Prompt
Your answer is the lines below, exactly, from the one that contains "Botanical Block Printing Book: 5 -> 4" through the one that contains "total quantity: 60 -> 79", both included.

Records to use
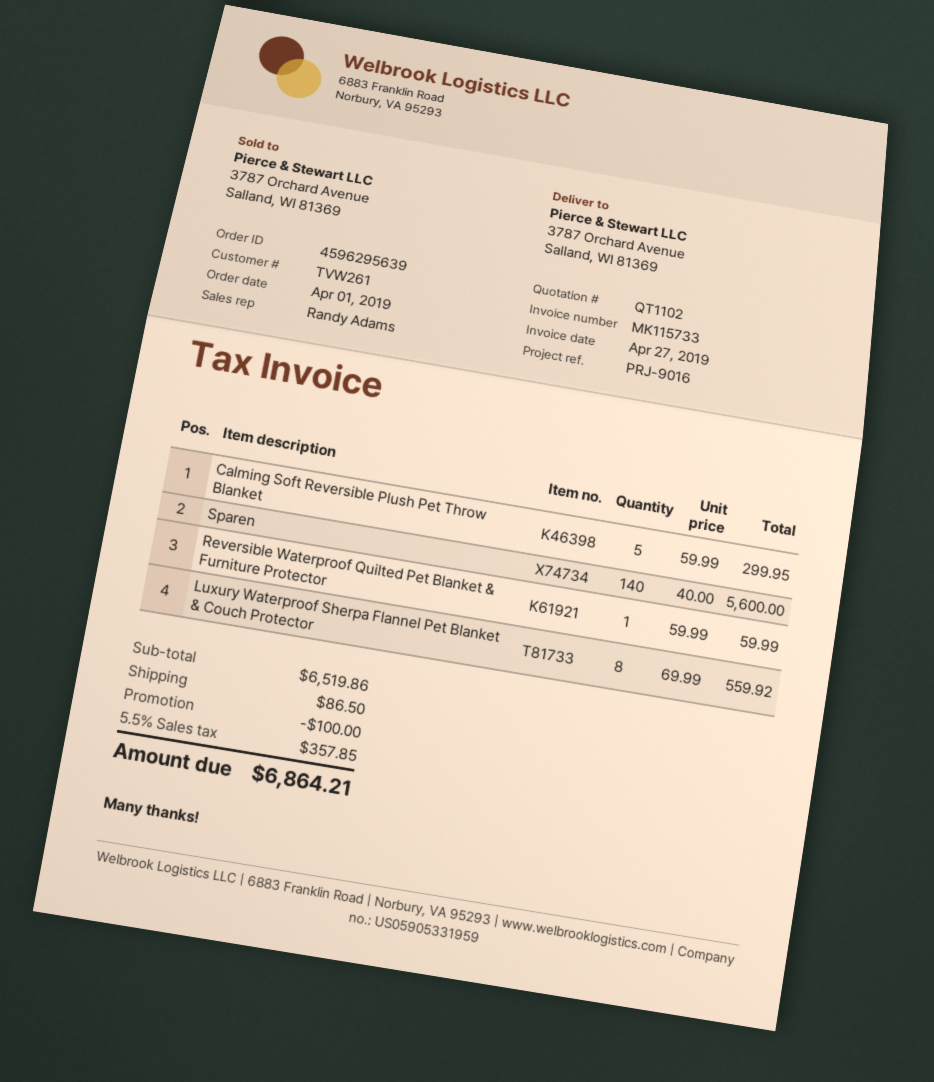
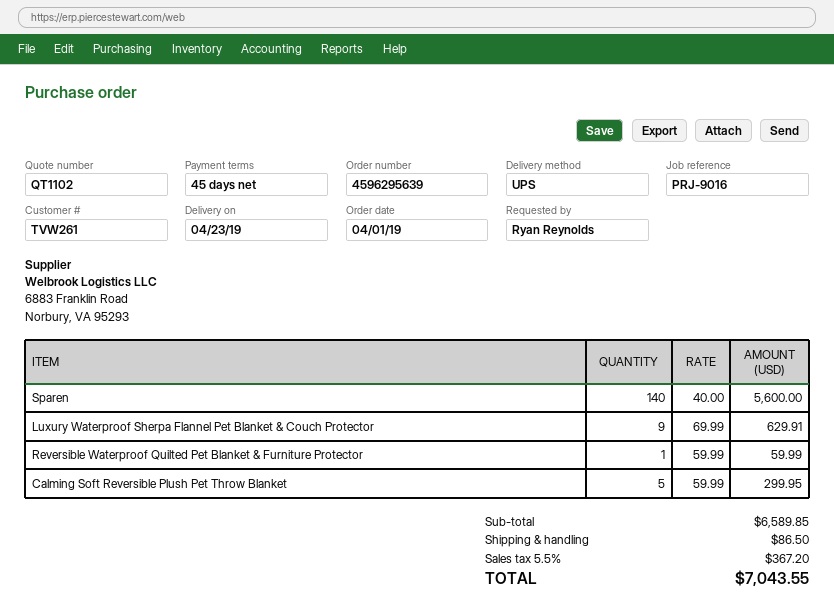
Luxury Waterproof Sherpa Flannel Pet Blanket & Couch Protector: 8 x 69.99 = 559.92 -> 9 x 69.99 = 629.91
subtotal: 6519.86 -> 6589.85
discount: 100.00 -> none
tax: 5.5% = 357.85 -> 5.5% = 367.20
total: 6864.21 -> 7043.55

* * *

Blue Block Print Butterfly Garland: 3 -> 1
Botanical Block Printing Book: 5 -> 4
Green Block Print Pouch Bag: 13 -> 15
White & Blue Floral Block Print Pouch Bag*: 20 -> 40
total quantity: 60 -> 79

Exercise response
Botanical Block Printing Book: 5 -> 4
Green Block Print Pouch Bag: 13 -> 15
White & Blue Floral Block Print Pouch Bag*: 20 -> 40
total quantity: 60 -> 79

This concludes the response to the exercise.